# Problem to solve
Search the entries below for "AUTOMÁTICA". Report each line where it occurs.

Stored dataset items:
- Opening Delimiter -

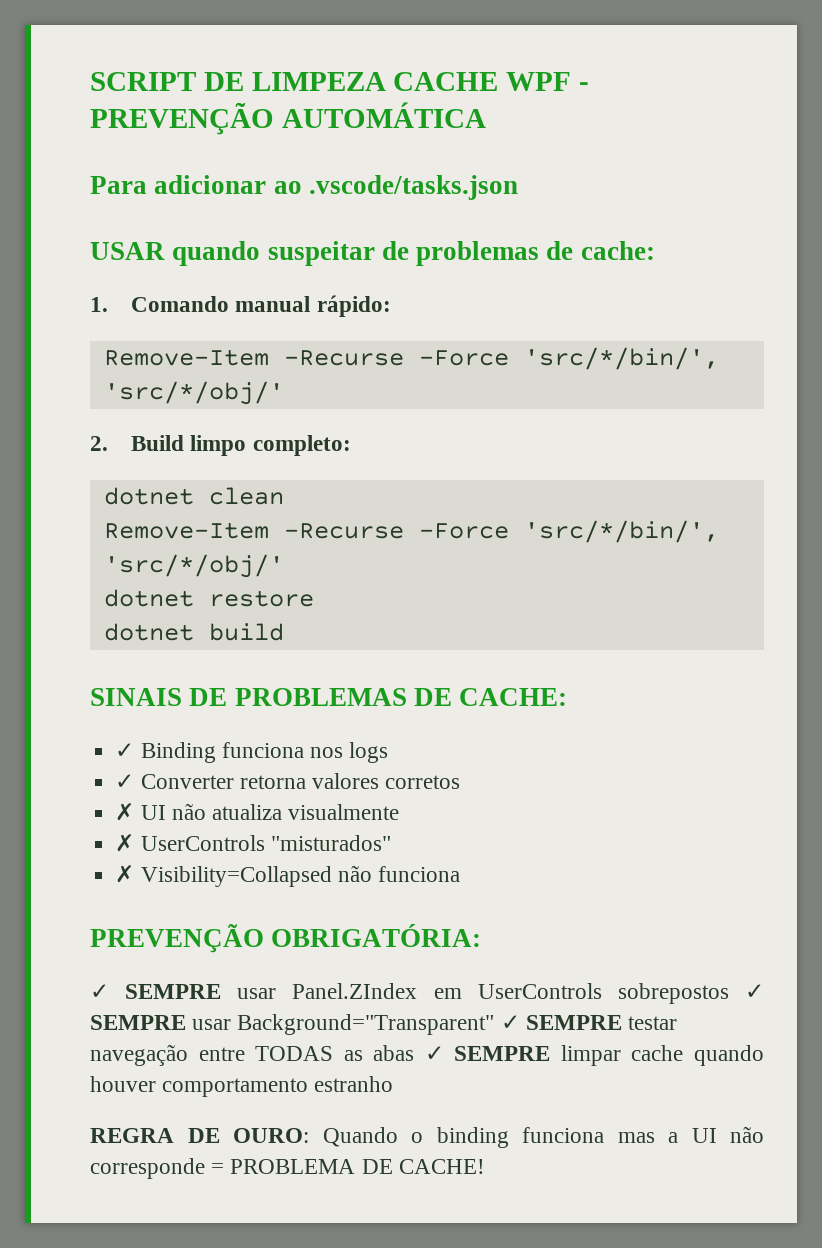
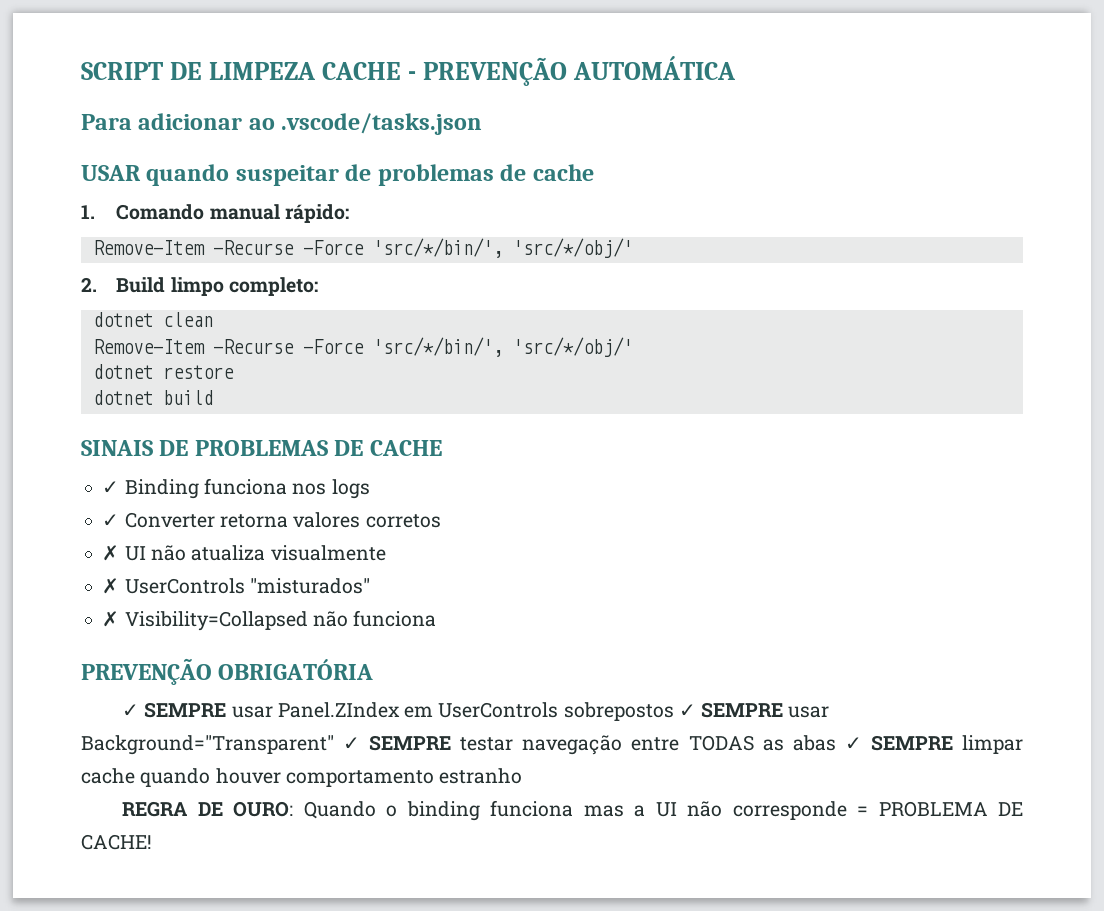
- SCRIPT DE LIMPEZA CACHE WPF - PREVENÇÃO AUTOMÁTICA
+ SCRIPT DE LIMPEZA CACHE - PREVENÇÃO AUTOMÁTICA
- USAR quando suspeitar de problemas de cache:
+ USAR quando suspeitar de problemas de cache
- SINAIS DE PROBLEMAS DE CACHE:
+ SINAIS DE PROBLEMAS DE CACHE
- PREVENÇÃO OBRIGATÓRIA:
+ PREVENÇÃO OBRIGATÓRIA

- Closing Delimiter -

# Written response
- SCRIPT DE LIMPEZA CACHE WPF - PREVENÇÃO AUTOMÁTICA
+ SCRIPT DE LIMPEZA CACHE - PREVENÇÃO AUTOMÁTICA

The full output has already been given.